• [YOUR ASSIGNMENT]: In the data below, find every line with the string "radius" and pull it out.

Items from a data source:
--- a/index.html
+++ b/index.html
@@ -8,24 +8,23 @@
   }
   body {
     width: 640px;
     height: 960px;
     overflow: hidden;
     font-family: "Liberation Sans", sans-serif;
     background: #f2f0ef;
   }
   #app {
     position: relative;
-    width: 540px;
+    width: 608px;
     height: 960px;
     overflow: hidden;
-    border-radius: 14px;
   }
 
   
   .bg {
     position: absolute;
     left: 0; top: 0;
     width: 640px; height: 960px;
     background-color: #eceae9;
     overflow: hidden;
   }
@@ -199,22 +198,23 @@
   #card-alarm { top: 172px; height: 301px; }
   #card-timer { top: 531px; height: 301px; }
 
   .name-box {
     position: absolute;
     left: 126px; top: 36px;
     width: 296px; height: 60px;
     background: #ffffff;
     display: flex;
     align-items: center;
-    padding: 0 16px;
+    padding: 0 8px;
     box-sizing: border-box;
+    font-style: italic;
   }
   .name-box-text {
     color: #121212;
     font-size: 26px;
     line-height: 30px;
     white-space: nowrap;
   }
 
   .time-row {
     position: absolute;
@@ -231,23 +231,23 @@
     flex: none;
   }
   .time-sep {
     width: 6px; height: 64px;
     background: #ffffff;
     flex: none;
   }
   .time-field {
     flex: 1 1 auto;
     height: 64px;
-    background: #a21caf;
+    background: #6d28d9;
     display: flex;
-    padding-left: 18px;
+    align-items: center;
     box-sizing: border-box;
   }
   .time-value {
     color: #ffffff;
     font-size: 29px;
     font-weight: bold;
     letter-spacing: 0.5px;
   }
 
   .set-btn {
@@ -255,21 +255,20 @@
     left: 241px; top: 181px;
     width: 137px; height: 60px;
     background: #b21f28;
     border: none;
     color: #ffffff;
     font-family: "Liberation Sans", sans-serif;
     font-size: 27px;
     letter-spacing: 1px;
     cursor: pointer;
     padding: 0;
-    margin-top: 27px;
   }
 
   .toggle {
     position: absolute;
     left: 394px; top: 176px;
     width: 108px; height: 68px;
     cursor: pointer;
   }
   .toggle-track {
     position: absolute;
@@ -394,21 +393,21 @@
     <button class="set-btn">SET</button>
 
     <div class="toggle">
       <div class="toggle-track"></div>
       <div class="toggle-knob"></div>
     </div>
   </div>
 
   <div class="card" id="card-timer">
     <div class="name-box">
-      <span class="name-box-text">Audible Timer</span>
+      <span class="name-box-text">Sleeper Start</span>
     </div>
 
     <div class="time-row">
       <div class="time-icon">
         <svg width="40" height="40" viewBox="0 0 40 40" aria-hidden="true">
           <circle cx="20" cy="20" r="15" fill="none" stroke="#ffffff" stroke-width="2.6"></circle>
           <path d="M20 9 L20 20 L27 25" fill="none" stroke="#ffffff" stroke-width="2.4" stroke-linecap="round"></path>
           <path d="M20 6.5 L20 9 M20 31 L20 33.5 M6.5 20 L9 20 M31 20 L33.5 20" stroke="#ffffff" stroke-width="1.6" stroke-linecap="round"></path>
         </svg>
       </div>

---

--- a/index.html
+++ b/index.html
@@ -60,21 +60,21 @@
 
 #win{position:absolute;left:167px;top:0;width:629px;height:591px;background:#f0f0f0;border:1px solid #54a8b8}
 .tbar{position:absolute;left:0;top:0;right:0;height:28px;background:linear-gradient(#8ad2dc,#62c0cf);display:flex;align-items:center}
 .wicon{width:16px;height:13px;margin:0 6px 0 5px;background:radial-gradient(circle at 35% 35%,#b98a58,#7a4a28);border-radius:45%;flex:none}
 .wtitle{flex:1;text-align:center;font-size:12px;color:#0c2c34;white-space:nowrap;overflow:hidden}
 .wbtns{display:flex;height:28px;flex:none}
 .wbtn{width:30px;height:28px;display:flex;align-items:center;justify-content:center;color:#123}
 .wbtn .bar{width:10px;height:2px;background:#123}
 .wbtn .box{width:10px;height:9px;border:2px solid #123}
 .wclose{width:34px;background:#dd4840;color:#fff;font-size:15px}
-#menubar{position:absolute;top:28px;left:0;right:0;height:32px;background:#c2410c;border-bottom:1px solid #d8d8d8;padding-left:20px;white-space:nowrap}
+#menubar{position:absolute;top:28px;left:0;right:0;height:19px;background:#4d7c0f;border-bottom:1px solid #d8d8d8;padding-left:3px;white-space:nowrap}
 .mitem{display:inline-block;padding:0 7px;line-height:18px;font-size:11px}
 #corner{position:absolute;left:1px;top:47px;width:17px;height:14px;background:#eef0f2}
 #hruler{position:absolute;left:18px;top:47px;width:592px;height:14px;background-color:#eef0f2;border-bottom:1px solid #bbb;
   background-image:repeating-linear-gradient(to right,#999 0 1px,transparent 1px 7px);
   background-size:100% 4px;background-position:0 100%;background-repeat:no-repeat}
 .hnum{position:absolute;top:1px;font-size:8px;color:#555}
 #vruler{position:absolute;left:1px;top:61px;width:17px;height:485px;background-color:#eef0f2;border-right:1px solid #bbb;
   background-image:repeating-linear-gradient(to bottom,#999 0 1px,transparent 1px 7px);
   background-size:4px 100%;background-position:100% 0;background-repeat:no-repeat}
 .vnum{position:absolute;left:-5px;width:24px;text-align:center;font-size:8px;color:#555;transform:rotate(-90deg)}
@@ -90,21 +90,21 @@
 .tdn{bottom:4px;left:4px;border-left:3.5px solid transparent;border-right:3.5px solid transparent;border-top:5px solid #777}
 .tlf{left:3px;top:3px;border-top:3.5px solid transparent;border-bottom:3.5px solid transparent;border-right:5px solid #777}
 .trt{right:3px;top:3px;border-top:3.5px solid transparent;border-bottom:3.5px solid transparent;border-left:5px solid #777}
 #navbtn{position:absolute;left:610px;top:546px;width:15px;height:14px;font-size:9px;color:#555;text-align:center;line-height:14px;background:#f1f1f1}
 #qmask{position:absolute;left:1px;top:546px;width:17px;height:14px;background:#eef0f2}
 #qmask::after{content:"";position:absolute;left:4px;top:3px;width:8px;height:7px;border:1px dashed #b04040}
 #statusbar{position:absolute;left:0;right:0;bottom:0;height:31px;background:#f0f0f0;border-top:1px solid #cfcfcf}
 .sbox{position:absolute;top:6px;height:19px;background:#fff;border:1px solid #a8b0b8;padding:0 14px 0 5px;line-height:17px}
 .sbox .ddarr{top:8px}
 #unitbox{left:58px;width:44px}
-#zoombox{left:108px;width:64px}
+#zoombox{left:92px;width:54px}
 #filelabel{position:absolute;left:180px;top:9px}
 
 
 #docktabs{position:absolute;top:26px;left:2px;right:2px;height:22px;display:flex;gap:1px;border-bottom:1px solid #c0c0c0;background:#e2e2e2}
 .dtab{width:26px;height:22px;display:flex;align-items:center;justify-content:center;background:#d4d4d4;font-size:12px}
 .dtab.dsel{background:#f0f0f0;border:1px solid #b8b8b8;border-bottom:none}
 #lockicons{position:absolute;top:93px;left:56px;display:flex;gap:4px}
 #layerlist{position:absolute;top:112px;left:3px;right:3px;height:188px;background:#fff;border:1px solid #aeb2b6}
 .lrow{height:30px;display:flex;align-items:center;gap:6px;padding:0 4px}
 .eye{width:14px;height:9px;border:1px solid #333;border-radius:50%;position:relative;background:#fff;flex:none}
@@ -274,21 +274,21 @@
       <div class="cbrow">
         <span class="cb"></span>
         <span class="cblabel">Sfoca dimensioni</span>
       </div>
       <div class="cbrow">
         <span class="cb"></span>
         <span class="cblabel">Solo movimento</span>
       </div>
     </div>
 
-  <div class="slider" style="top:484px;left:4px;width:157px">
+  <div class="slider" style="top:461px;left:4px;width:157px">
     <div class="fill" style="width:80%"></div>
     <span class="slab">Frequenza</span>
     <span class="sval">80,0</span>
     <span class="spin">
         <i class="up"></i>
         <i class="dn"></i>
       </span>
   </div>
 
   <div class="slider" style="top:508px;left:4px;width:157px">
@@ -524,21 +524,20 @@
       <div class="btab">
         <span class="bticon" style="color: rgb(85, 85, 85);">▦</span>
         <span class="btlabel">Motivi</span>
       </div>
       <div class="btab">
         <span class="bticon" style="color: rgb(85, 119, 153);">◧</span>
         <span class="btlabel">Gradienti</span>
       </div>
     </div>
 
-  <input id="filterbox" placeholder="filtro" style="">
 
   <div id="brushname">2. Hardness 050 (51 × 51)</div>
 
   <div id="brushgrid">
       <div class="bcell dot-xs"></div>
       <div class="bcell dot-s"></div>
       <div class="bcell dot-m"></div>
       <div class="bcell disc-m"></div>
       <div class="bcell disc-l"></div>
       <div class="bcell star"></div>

• [TASK RESPONSE]:
-    border-radius: 14px;
 .wicon{width:16px;height:13px;margin:0 6px 0 5px;background:radial-gradient(circle at 35% 35%,#b98a58,#7a4a28);border-radius:45%;flex:none}
 .eye{width:14px;height:9px;border:1px solid #333;border-radius:50%;position:relative;background:#fff;flex:none}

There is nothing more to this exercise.